_Goal of the exercise_. Each line that has the string "absolute" must be copied from the records below.

_Dataset records_.

************

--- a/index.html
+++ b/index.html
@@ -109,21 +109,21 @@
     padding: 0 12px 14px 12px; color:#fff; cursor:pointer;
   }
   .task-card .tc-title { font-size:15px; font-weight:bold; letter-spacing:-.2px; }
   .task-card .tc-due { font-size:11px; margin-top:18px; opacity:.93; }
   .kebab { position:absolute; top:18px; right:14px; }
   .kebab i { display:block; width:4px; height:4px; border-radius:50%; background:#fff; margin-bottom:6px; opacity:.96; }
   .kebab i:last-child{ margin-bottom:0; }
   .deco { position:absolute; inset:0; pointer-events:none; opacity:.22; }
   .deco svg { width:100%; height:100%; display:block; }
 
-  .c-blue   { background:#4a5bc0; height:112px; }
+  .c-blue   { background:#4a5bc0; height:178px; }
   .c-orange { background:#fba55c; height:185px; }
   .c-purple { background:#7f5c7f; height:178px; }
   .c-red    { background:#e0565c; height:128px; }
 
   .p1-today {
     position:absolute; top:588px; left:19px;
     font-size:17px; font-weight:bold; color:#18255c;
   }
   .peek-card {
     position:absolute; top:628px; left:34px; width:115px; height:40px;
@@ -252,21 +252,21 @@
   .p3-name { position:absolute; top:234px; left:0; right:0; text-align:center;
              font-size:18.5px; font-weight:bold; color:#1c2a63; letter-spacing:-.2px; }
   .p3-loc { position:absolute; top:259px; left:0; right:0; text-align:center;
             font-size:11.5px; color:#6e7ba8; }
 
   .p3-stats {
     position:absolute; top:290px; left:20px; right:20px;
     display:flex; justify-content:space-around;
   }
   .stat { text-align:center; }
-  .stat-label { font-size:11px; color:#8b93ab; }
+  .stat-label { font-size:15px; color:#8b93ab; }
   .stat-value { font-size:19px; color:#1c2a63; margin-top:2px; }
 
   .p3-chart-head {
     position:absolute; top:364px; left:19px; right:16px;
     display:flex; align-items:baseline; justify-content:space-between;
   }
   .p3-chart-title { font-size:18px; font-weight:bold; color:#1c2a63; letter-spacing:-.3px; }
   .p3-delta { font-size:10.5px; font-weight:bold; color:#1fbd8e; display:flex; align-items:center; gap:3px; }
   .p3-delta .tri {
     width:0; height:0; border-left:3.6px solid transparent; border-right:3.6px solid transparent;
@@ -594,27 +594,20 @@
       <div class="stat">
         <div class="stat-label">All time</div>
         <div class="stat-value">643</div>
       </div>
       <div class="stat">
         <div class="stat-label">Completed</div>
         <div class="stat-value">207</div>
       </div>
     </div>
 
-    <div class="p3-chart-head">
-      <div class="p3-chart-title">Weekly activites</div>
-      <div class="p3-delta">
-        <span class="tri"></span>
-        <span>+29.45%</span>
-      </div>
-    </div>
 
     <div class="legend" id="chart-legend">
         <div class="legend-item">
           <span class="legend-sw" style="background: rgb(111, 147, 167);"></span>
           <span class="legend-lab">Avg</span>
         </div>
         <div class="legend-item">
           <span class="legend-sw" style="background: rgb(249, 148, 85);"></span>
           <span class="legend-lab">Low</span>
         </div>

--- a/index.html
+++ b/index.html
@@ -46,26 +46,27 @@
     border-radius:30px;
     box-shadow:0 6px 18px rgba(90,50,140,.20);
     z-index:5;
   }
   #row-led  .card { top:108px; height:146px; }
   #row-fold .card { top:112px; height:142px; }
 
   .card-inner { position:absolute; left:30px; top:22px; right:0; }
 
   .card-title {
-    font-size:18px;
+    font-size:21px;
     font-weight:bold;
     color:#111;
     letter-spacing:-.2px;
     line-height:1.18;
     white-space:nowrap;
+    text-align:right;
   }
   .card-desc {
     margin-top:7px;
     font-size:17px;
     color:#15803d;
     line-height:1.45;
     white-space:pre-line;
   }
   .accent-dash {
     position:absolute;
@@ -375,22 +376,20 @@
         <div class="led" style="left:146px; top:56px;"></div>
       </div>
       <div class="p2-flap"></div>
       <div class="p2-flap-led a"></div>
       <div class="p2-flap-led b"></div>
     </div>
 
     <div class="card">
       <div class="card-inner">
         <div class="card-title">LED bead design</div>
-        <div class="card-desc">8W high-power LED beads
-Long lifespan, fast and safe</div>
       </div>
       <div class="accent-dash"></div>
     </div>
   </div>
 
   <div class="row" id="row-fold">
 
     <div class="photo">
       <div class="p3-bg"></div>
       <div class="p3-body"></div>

************

_Result_.
   .kebab { position:absolute; top:18px; right:14px; }
   .deco { position:absolute; inset:0; pointer-events:none; opacity:.22; }
     position:absolute; top:588px; left:19px;
     position:absolute; top:628px; left:34px; width:115px; height:40px;
   .p3-name { position:absolute; top:234px; left:0; right:0; text-align:center;
   .p3-loc { position:absolute; top:259px; left:0; right:0; text-align:center;
     position:absolute; top:290px; left:20px; right:20px;
     position:absolute; top:364px; left:19px; right:16px;
   .card-inner { position:absolute; left:30px; top:22px; right:0; }
     position:absolute;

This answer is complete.